Jonathan Livingston Kitty, it’s not.

A lonely postman learns that he’s about to die—and reflects on life as he bargains with a Hawaiian-shirt–wearing devil.

The 30-year-old first-person narrator in filmmaker/novelist Kawamura’s slim novel is, by his own admission, “boring…a monotone guy,” so unimaginative that, when he learns he has a brain tumor, the bucket list he writes down is dull enough that “even the cat looked disgusted with me.” Luckily—or maybe not—a friendly devil, dubbed Aloha, pops onto the scene, and he’s willing to make a deal: an extra day of life in exchange for being allowed to remove something pleasant from the world.
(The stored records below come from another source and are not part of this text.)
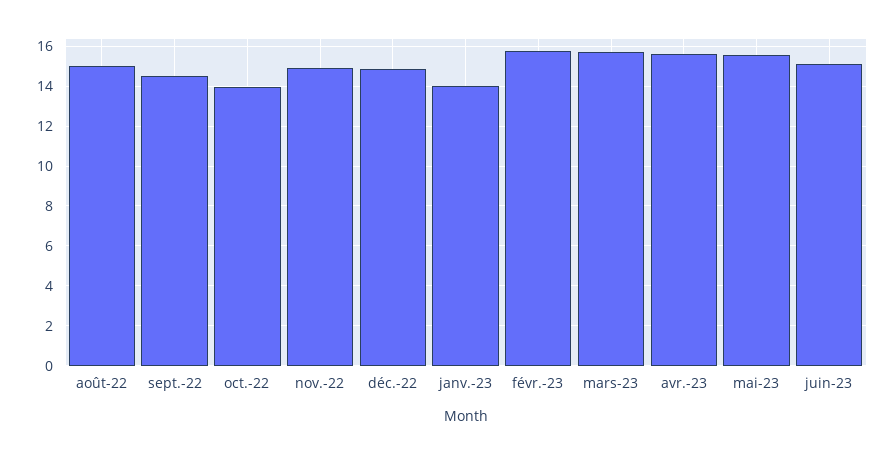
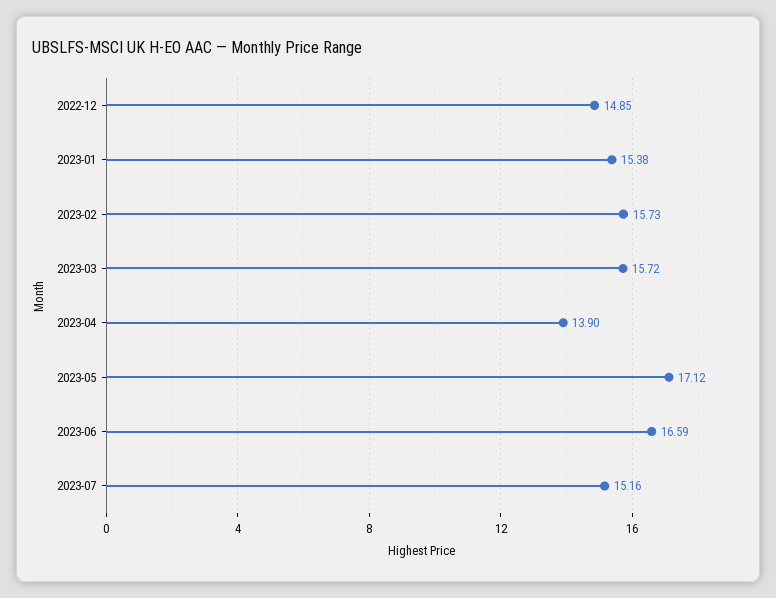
août-22: 15 -> none
sept.-22: 14.5 -> none
oct.-22: 14 -> none
nov.-22: 15 -> none
janv.-23: 14 -> 15.38
avr.-23: 15.5 -> 13.9
mai-23: 15.5 -> 17.12
juin-23: 15 -> 16.59
2023-07: none -> 15.16

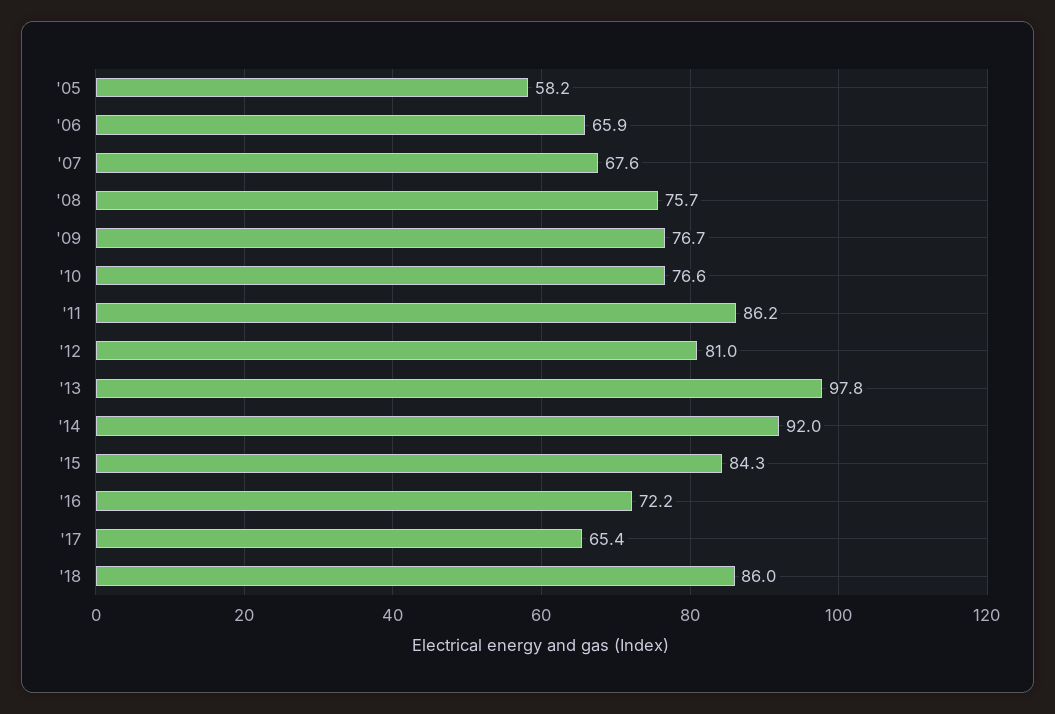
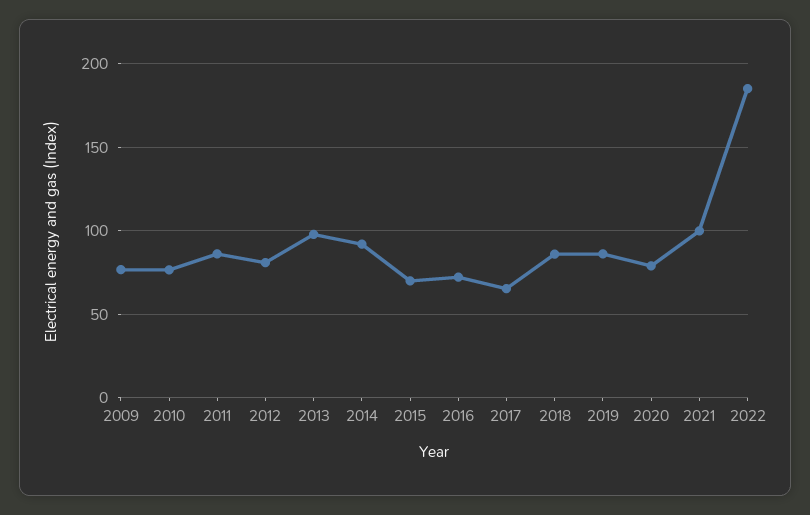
'05: 58.2 -> none
'06: 65.9 -> none
'07: 67.6 -> none
'08: 75.7 -> none
'15: 84.3 -> 70
2019: none -> 85
2020: none -> 80
2021: none -> 100
2022: none -> 185

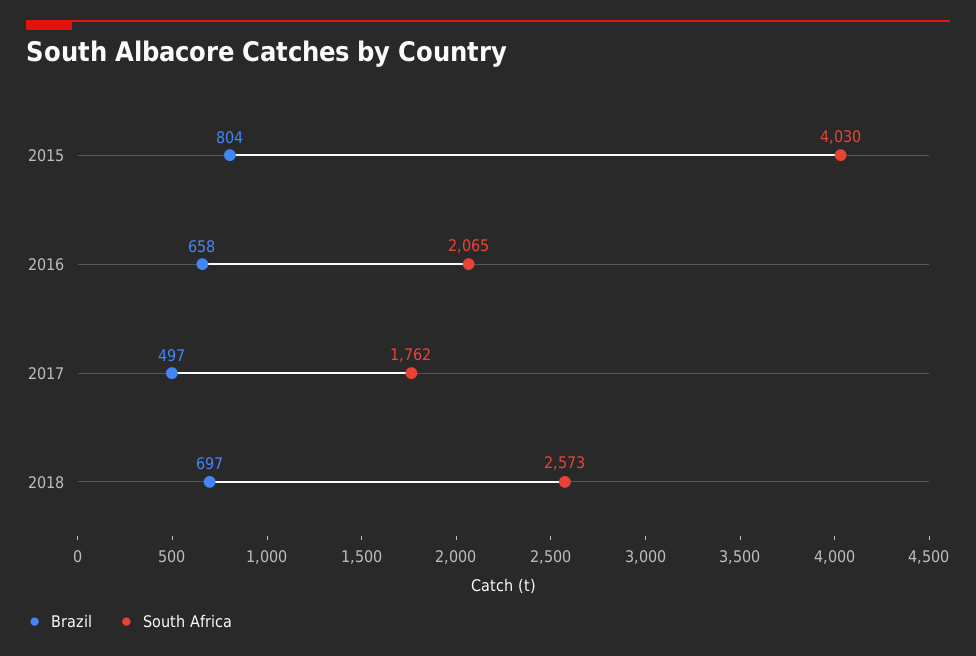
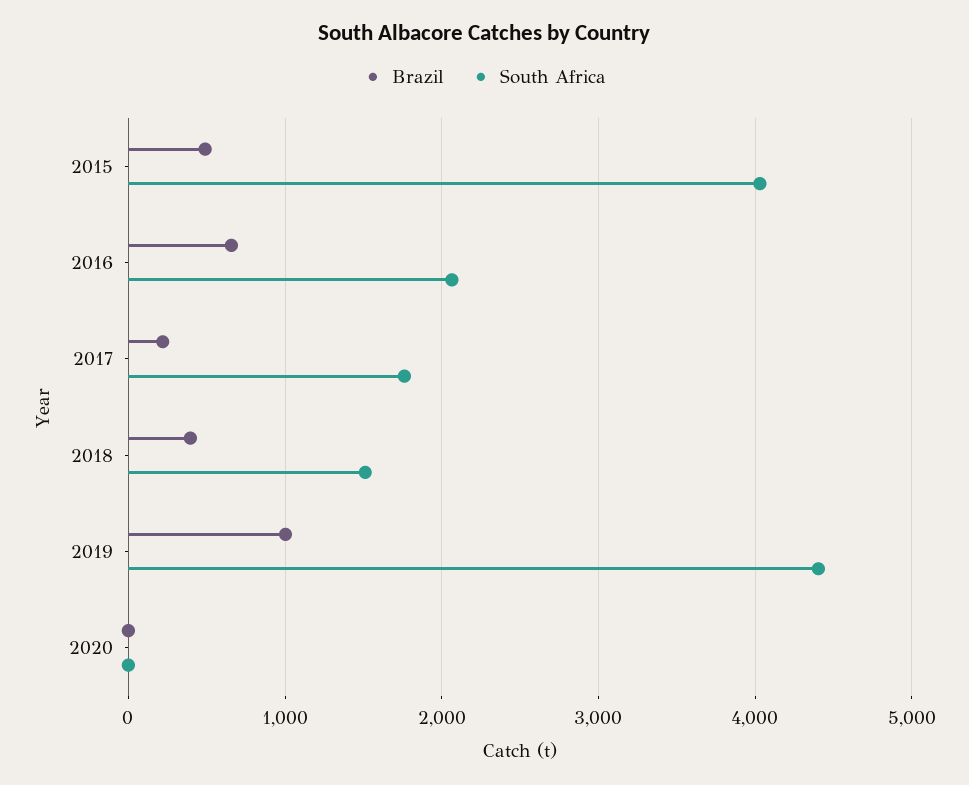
Brazil, 2015: 804 -> 500
Brazil, 2017: 497 -> 200
Brazil, 2018: 697 -> 400
South Africa, 2018: 2573 -> 1500
Brazil, 2019: none -> 1000
South Africa, 2019: none -> 4400
Brazil, 2020: none -> 0
South Africa, 2020: none -> 0

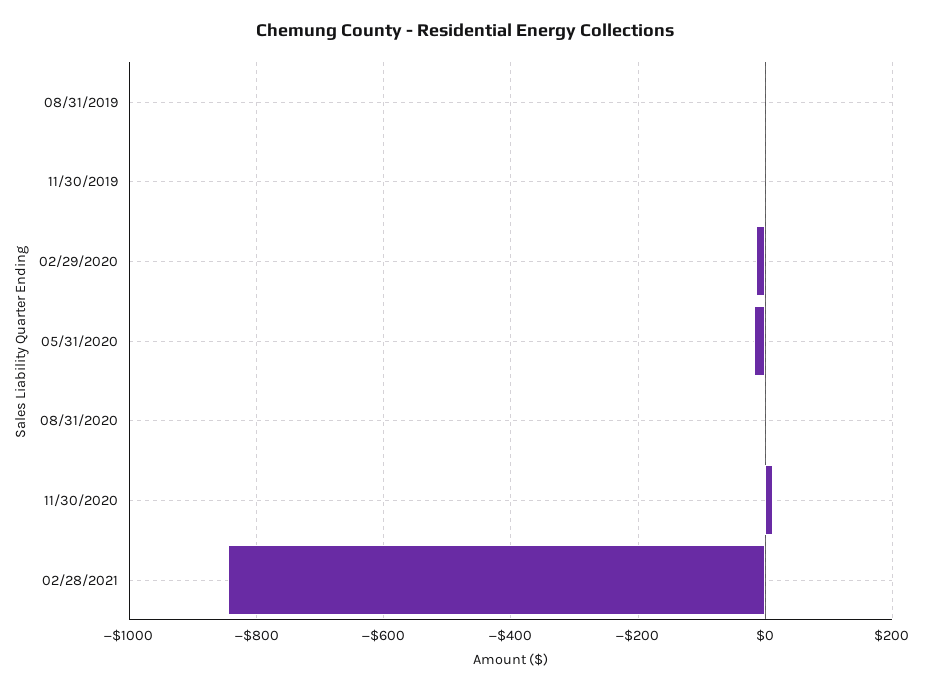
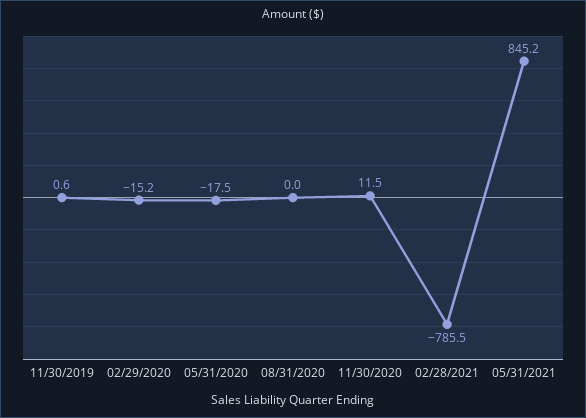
08/31/2019: 0 -> none
02/28/2021: -840 -> -785.5
05/31/2021: none -> 845.2

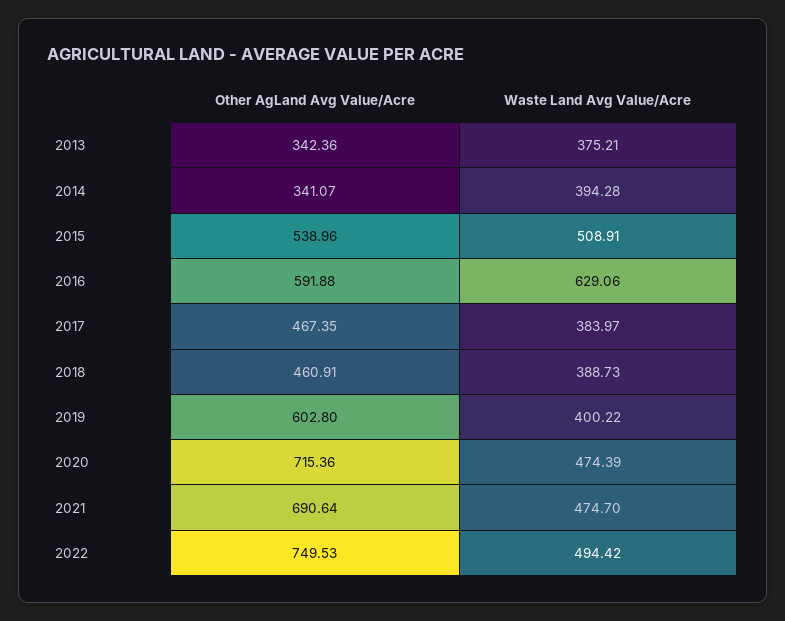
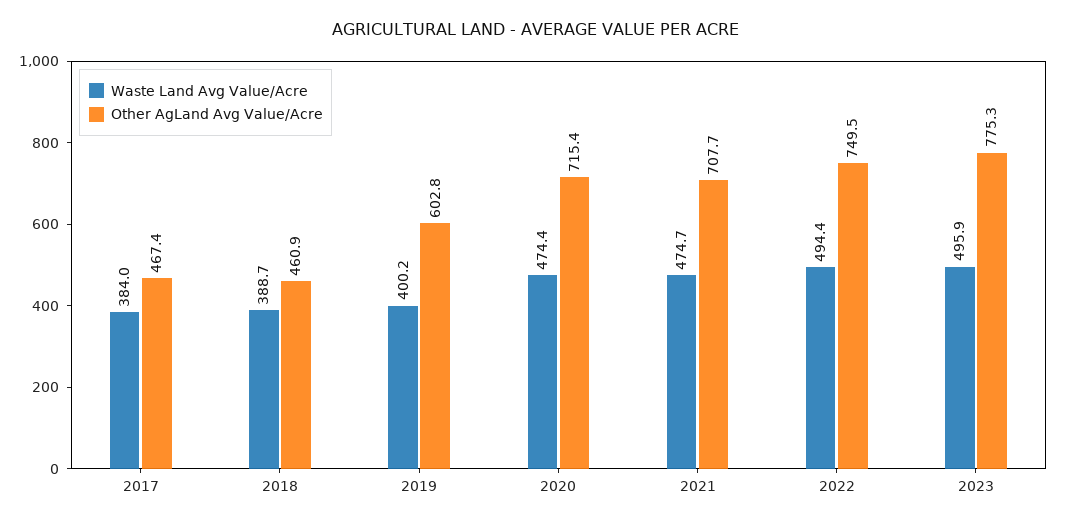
Other AgLand Avg Value/Acre, 2013: 342.36 -> none
Waste Land Avg Value/Acre, 2013: 375.21 -> none
Other AgLand Avg Value/Acre, 2014: 341.07 -> none
Waste Land Avg Value/Acre, 2014: 394.28 -> none
Other AgLand Avg Value/Acre, 2015: 538.96 -> none
Waste Land Avg Value/Acre, 2015: 508.91 -> none
Other AgLand Avg Value/Acre, 2016: 591.88 -> none
Waste Land Avg Value/Acre, 2016: 629.06 -> none
Other AgLand Avg Value/Acre, 2021: 690.64 -> 707.7
Waste Land Avg Value/Acre, 2023: none -> 495.9
Other AgLand Avg Value/Acre, 2023: none -> 775.3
The first thing excised is phones, which goes well enough. (The narrator is pleasantly surprised to find that “people seemed to have no problem finding something to fill up their free time.”) But deals with the devil do have a way of getting complicated. This leads to shallow musings (“Sometimes, when you rewatch a film after not having seen it for a long time, it makes a totally different impression on you than it did the first time you saw it. Of course, the movie hasn’t changed; it’s you who’s changed") written in prose so awkward, it’s possibly satire (“Tears dripped down onto the letter like warm, salty drops of rain”). Even the postman’s beloved cat, who gains the power of speech, ends up being prim and annoying. The narrator ponders feelings about a lost love, his late mother, and his estranged father in a way that some readers might find moving at times. But for many, whatever made this book a bestseller in Japan is going to be lost in translation.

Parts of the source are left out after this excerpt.